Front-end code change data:
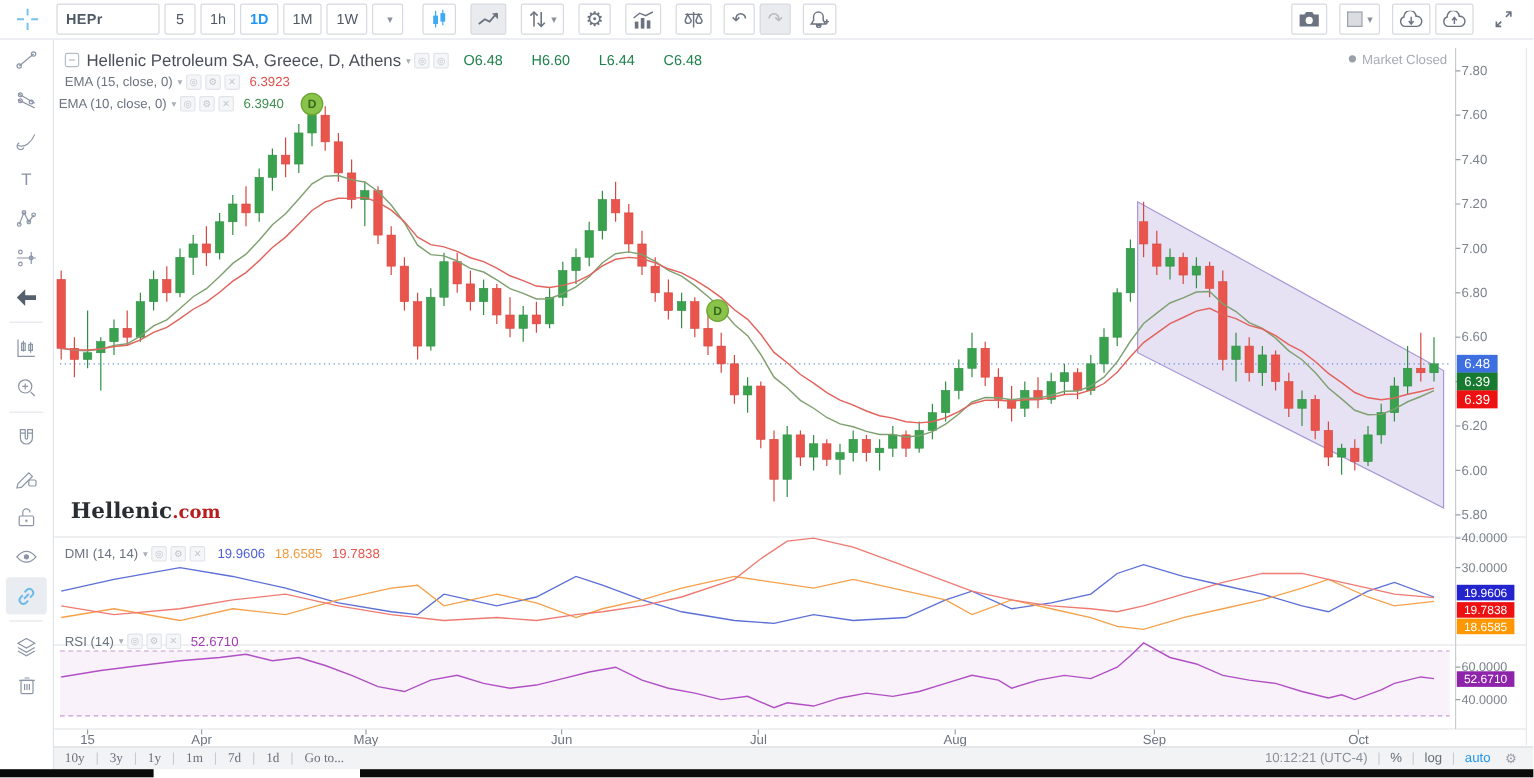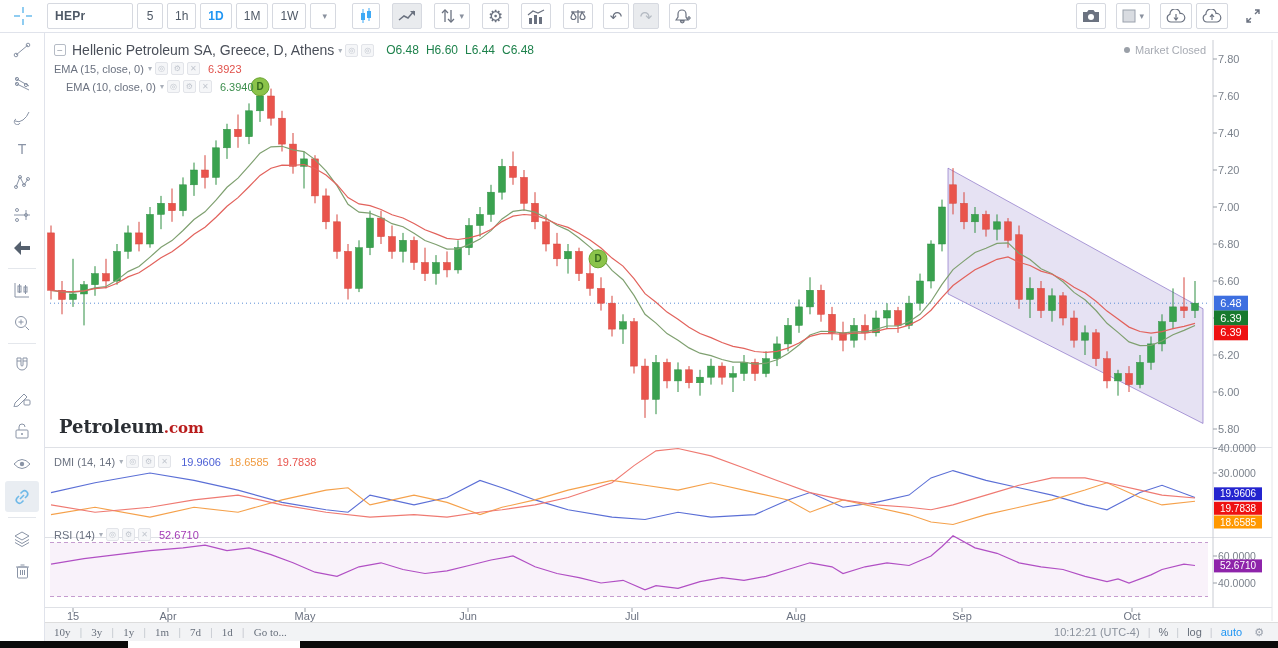--- a/index.html
+++ b/index.html
@@ -42,7 +42,7 @@
     display:inline-flex; align-items:center; justify-content:center; font-size:8px; color:#c2c7cf; margin-left:3px; }
   .legend-row { display:flex; align-items:center; font-size:11px; color:#6b7280; }
   .l-caret { font-size:8px; color:#aab0ba; margin-left:4px; }
-  .ohlc { margin-left:12px; font-size:12px; color:#1e824c; display:flex; gap:7px; }
+  .ohlc { margin-left:12px; font-size:12px; color:#1e824c; display:flex; gap:24px; }
   .val-red { color:#e0504a; margin-left:8px;text-align:center; }
   .val-green { color:#3d8f4e; margin-left:8px; }
   .val-blue { color:#4c5fd5; margin-left:10px; }

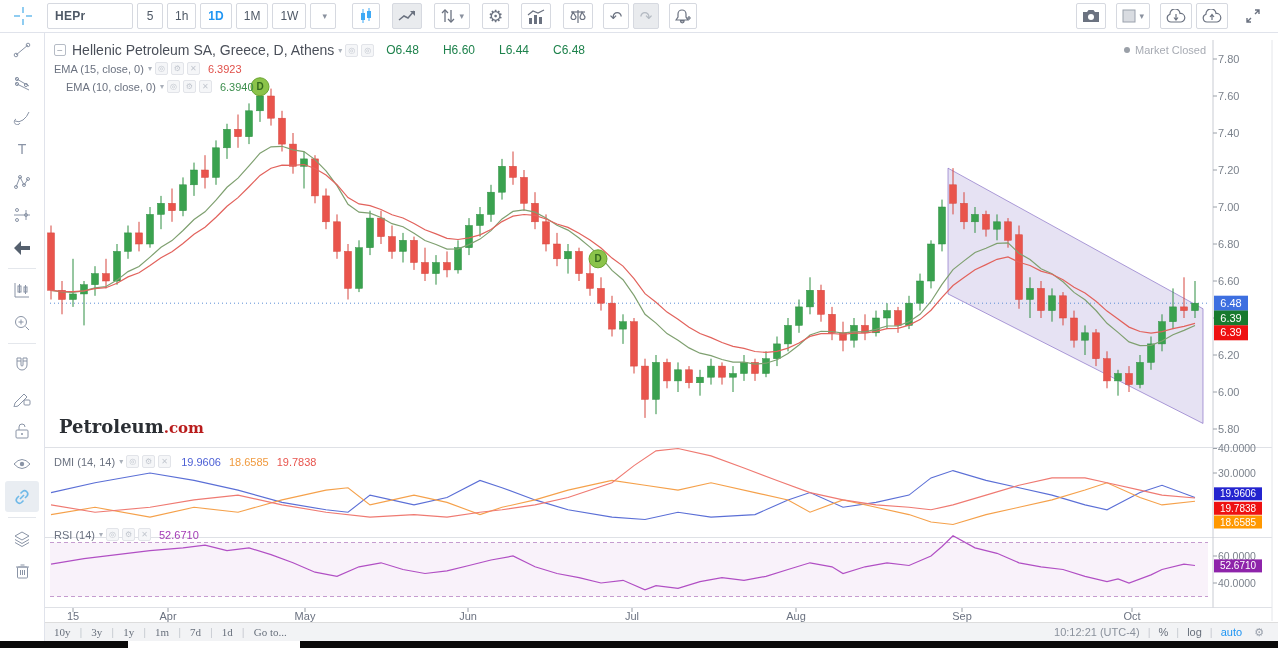--- a/index.html
+++ b/index.html
@@ -650,7 +650,7 @@
       <span class="mini-ic">✕</span>
       <span class="val-red">6.3923</span>
     </div>
-    <div class="ovl legend-row" style="left:21px; top:47px;justify-content:space-between;">
+    <div class="ovl legend-row" style="left:4px; top:47px;justify-content:space-between;">
       <span>EMA (10, close, 0)</span>
       <span class="l-caret">▾</span>
       <span class="mini-ic">◎</span>

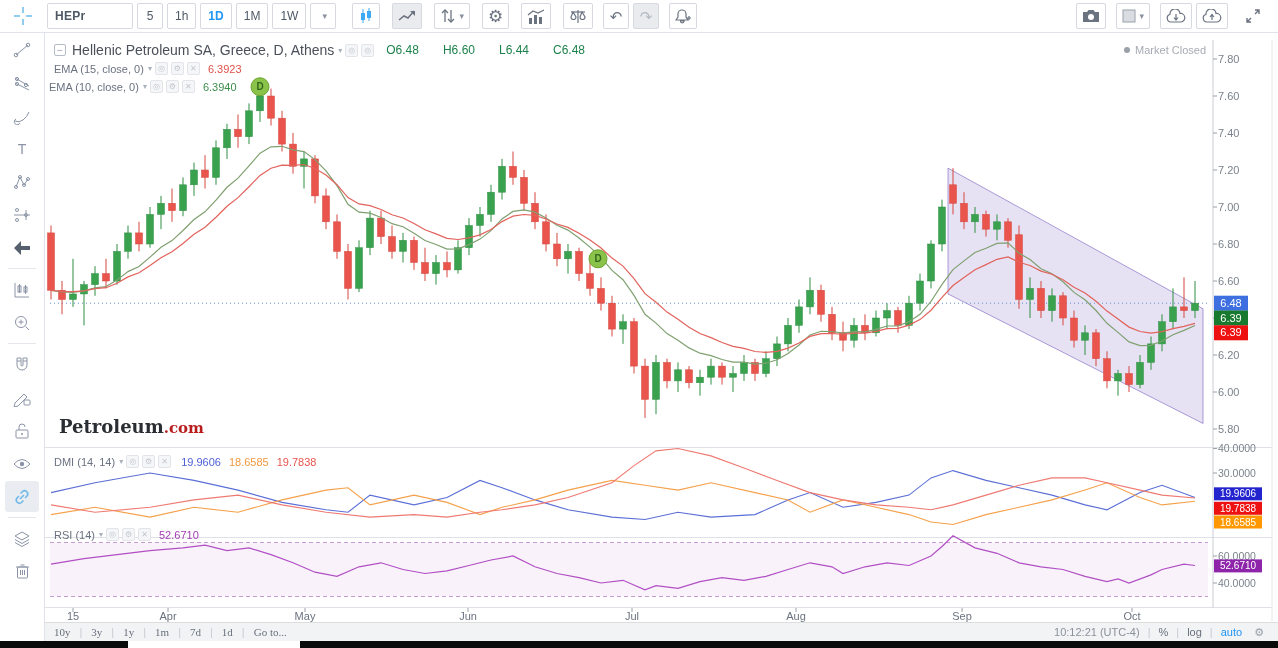--- a/index.html
+++ b/index.html
@@ -664,7 +664,7 @@
     </div>
 
     <div class="brand">
-      <span>Petroleum</span><span class="dotcom">.com</span>
+      <span>Hellenic</span><span class="dotcom">.com</span>
     </div>
 
     <div class="ovl legend-row" style="left:9px; top:422px;">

◆ EXERCISE AIM ◆
When you copy the entries above, keep every word exactly and omit the images.

◆ OUTPUT FOR THIS TASK ◆
--- a/index.html
+++ b/index.html
@@ -42,7 +42,7 @@
     display:inline-flex; align-items:center; justify-content:center; font-size:8px; color:#c2c7cf; margin-left:3px; }
   .legend-row { display:flex; align-items:center; font-size:11px; color:#6b7280; }
   .l-caret { font-size:8px; color:#aab0ba; margin-left:4px; }
-  .ohlc { margin-left:12px; font-size:12px; color:#1e824c; display:flex; gap:7px; }
+  .ohlc { margin-left:12px; font-size:12px; color:#1e824c; display:flex; gap:24px; }
   .val-red { color:#e0504a; margin-left:8px;text-align:center; }
   .val-green { color:#3d8f4e; margin-left:8px; }
   .val-blue { color:#4c5fd5; margin-left:10px; }

--- a/index.html
+++ b/index.html
@@ -650,7 +650,7 @@
       <span class="mini-ic">✕</span>
       <span class="val-red">6.3923</span>
     </div>
-    <div class="ovl legend-row" style="left:21px; top:47px;justify-content:space-between;">
+    <div class="ovl legend-row" style="left:4px; top:47px;justify-content:space-between;">
       <span>EMA (10, close, 0)</span>
       <span class="l-caret">▾</span>
       <span class="mini-ic">◎</span>

--- a/index.html
+++ b/index.html
@@ -664,7 +664,7 @@
     </div>
 
     <div class="brand">
-      <span>Petroleum</span><span class="dotcom">.com</span>
+      <span>Hellenic</span><span class="dotcom">.com</span>
     </div>
 
     <div class="ovl legend-row" style="left:9px; top:422px;">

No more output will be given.